A titre subsidiaire, si par extraordinaire le loyer révisé devait être fixé à la valeur locative, fixer le montant du loyer révisé à compter du 29 mars 2012 à la somme de 14 288 euros HT par an, hors charges, soit 1 190,67 euros HT par mois.

En toute hypothèse :

- rejeter toutes les demandes de M. [O],

- le condamner à lui payer la somme de 3 000 euros au titre de l'article 700 du code de procédure civile de première instance, outre les dépens.

- le condamner à lui payer la somme de 7 000 euros au titre de l'article 700 du code de procédure civile ainsi qu'aux entiers dépens de la présente instance, en ce compris les frais d'expertise judiciaire.

Par conclusions déposées au greffe le 19 juillet 2019, M. [O] demande à la cour de confirmer le jugement du 13 mai 2014 en ce qu'il a :

- fixé à la somme de 1 427,04 euros HT par mois à compter du 29 mars 2012 et jusqu'au 1er février 2014 le montant du loyer dû, sauf en ce qu'il fixé les intérêts au taux légal sur la différence entre les montants réglés depuis cette date et le montant résultant de la présente fixation des loyers, à compter de la signification de la décision,

- condamné Mme [J] à régler les charges de l'année 2011 à 2013 pour un total de 919,64 euros ;

- condamné Mme [J] aux entiers dépens comprenant les frais d'expertise réglés par ses soins et s'élevant à la somme de 2 872,29 euros.

Le réformer pour le surplus et en conséquence :

- condamner Mme [J] à payer les intérêts moratoires sur la différence entre le loyer réglé et le loyer dû à compter du 29 mars 2012,

- fixer le montant du loyer du bail au 1er février 2014 à la somme de 22 400 euros HT par an, soit 1 866,67 euros par mois, outre intérêts au taux légal à compter du 14 février 2014, et jusqu'au prononcé de la décision judiciaire décidant de la résiliation du bail,

- condamner Mme [J] à régler les charges de l'année 2013 à 2015 pour un total de 1 139,52 euros ;

- condamner Mme [J] à lui payer la somme de 2 500 euros au titre de l'article 700 du code de procédure civile pour ses frais de première instance,

- condamner Mme [J] à lui payer 5 000 euros au titre de l'article 700 du code de procédure civile en cause d'appel ainsi qu'aux entiers dépens.

Il convient de se référer aux écritures des parties pour plus ample exposé de leurs prétentions et moyens qui seront repris ci-après.
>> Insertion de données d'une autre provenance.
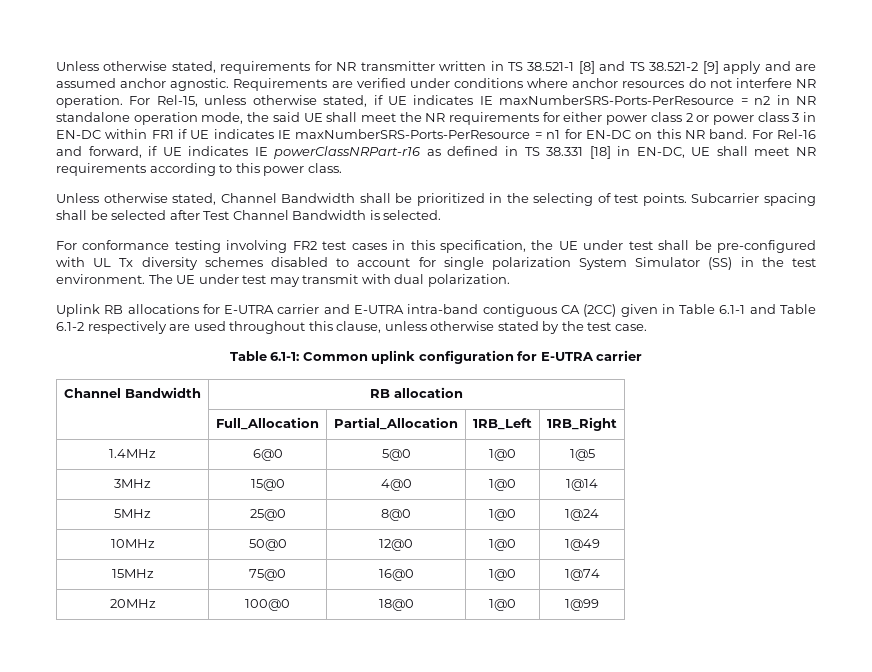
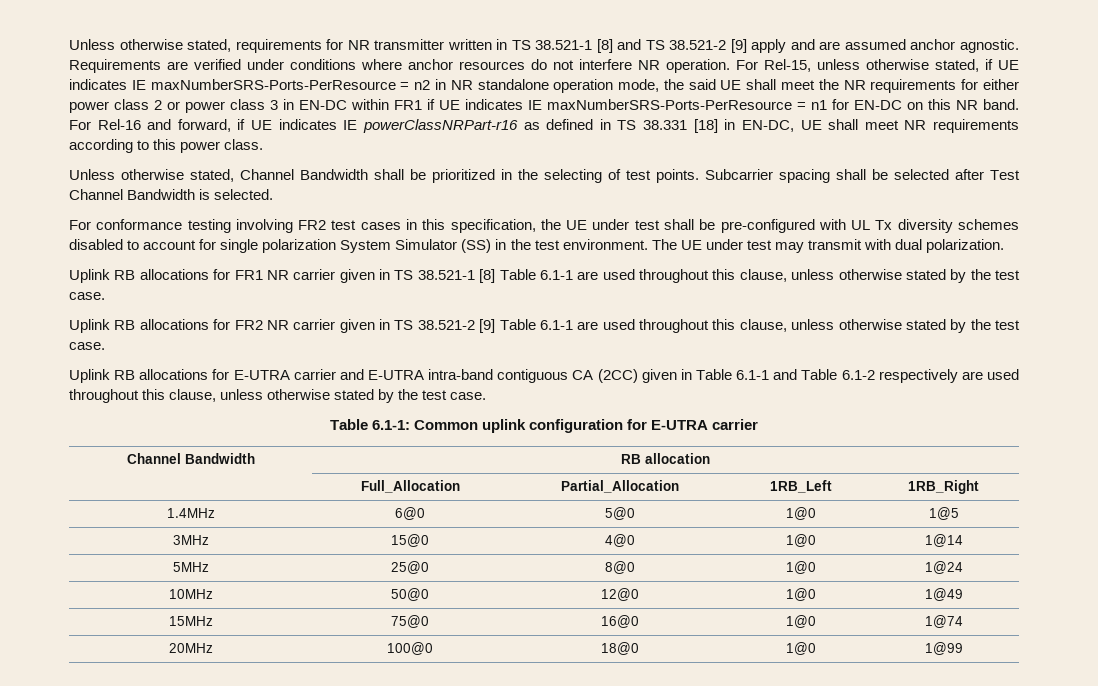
+ Uplink RB allocations for FR1 NR carrier given in TS 38.521-1 [8] Table 6.1-1 are used throughout this clause, unless otherwise stated by the test case.
+ Uplink RB allocations for FR2 NR carrier given in TS 38.521-2 [9] Table 6.1-1 are used throughout this clause, unless otherwise stated by the test case.

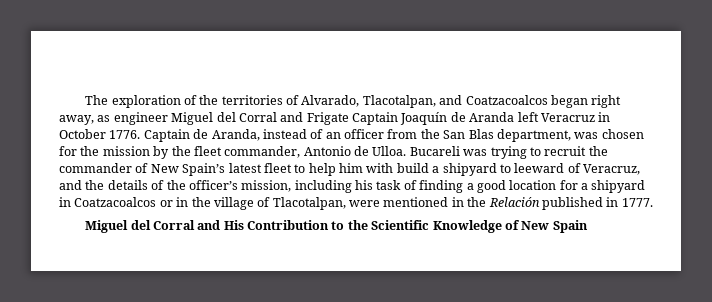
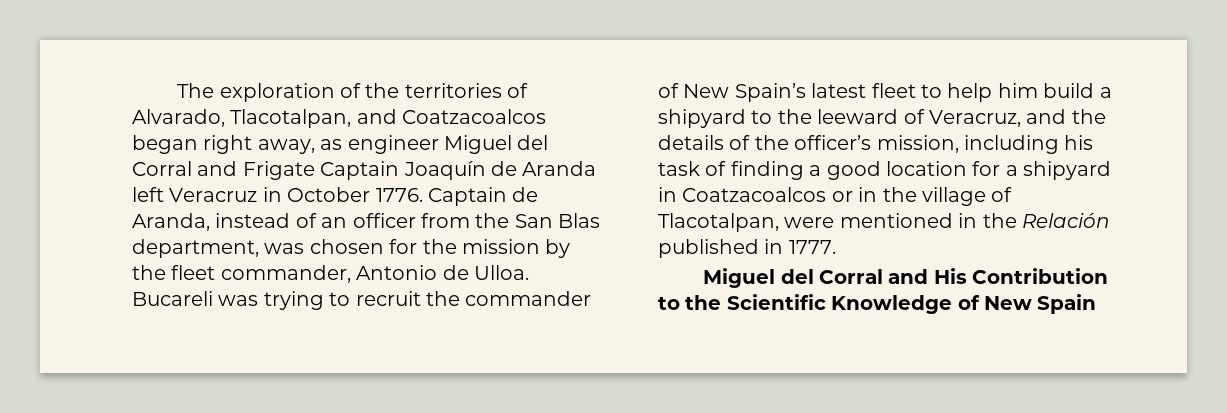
- Bucareli was trying to recruit the commander of New Spain’s latest fleet to help him with build a shipyard to leeward of Veracruz, and the details of the officer’s mission, including his task of finding a good location for a shipyard in Coatzacoalcos or in the village of Tlacotalpan, were mentioned in the Relación published in 1777.
+ Bucareli was trying to recruit the commander of New Spain’s latest fleet to help him build a shipyard to the leeward of Veracruz, and the details of the officer’s mission, including his task of finding a good location for a shipyard in Coatzacoalcos or in the village of Tlacotalpan, were mentioned in the Relación published in 1777.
L'ordonnance de clôture a été rendue le 22 octobre 2019.

MOTIVATION

A titre liminaire, il sera rappelé que les « demandes » tendant à voir « constater » ne constituent pas des prétentions au sens de l'article 4 du code de procédure civile et ne saisissent pas la cour ; il en est de même des « demandes » tendant à voir « dire et juger » lorsque celles-ci développent en réalité des moyens.
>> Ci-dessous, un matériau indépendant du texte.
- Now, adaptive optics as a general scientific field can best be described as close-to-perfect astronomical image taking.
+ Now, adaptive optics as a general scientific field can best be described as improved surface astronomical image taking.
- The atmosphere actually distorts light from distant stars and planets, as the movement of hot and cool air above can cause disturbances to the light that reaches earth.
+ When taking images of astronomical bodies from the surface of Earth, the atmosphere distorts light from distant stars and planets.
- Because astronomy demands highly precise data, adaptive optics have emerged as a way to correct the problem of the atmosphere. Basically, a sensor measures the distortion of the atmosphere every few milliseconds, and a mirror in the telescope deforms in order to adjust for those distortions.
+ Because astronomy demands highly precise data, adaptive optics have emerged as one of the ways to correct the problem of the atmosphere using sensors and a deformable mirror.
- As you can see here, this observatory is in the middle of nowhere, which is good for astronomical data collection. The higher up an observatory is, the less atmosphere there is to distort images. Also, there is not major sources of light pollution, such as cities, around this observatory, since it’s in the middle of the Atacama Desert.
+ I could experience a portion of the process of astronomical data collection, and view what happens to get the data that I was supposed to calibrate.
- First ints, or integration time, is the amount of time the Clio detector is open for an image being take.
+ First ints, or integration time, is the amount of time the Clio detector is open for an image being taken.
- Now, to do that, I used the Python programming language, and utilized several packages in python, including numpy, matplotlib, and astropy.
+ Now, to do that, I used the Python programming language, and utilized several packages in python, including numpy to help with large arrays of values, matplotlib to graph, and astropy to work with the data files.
Il sera rappelé qu'aucune des parties n'a formé de critique de la condamnation à payer les loyers pour 6449,08 euros hors-taxes au titre des loyers impayés de décembre 2013 à mars 2014 compris et de réclamation sur ce point dont la cour n'est en conséquence pas saisie.
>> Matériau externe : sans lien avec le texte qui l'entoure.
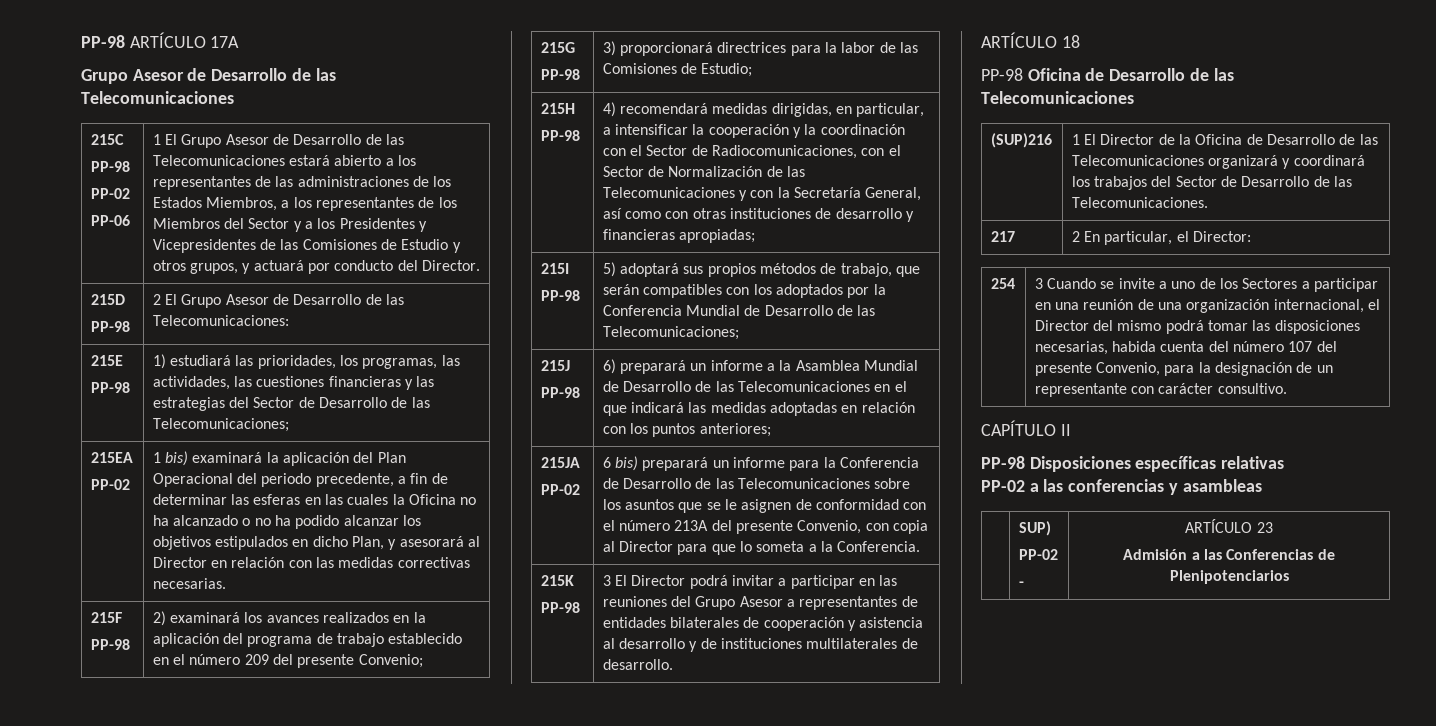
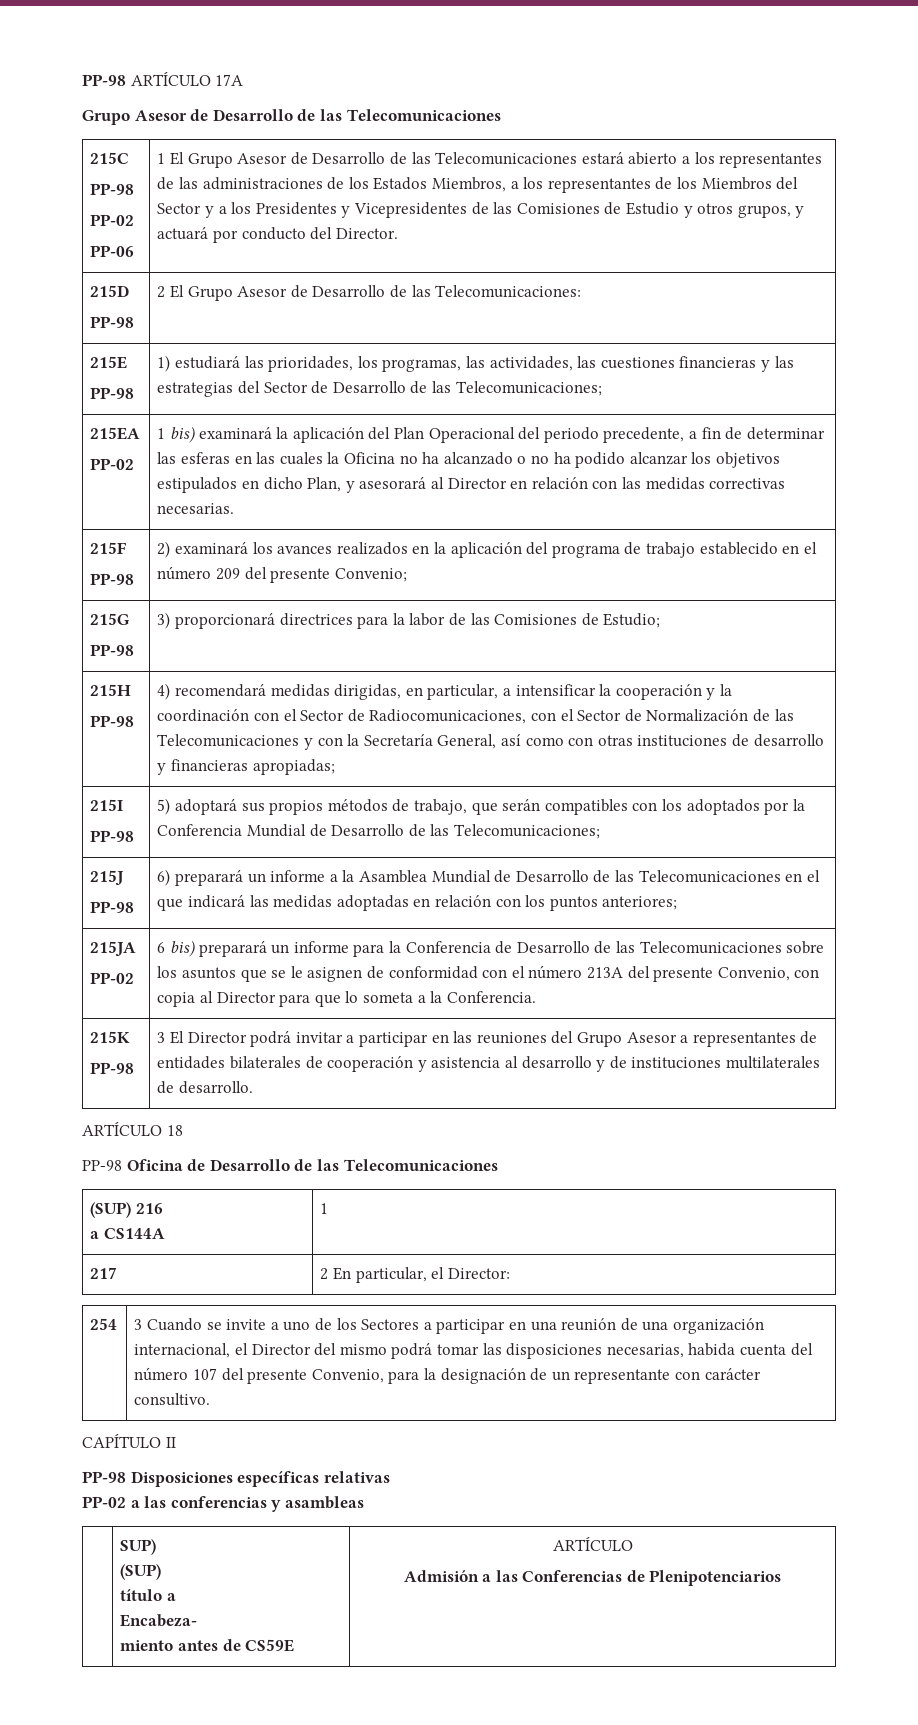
- (SUP)216 | 1 El Director de la Oficina de Desarrollo de las Telecomunicaciones organizará y coordinará los trabajos del Sector de Desarrollo de las Telecomunicaciones.
+ (SUP) 216
+ a CS144A | 1
  | SUP)
- PP-02
- - | ARTÍCULO 23
+ (SUP)
+ título a
+ Encabeza-
+ miento antes de CS59E | ARTÍCULO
Ainsi que le fait valoir Mme [J], le bail n'a pas été renouvelé mais s'est prolongé par tacite reconduction à l'issue de la période de neuf années. Le bail initial a été conclu le 1er février 1977. L'acte authentique de cession du fonds de commerce date son renouvellement au 1er janvier 1999 à la suite d'une erreur de plume qui a été rectifiée par les parties, lesquelles retiennent toutes deux dans leurs écritures celle du 1er février. Comme l'a fait le tribunal, la cour retiendra la date du 1er février 1999.

- sur la valeur locative

Aux termes des dispositions de l'article L 145-33 du code de commerce, 'le montant des loyers des baux à renouveler ou à réviser doit correspondre à la valeur locative. À défaut d'accord, cette valeur est déterminée d'après :

- 1° les caractéristiques du local considéré

- 2° la destination des lieux

- 3° les obligations respectives des parties

- 4° les facteurs locaux de commercialité

- 5° les prix couramment pratiqués dans le voisinage.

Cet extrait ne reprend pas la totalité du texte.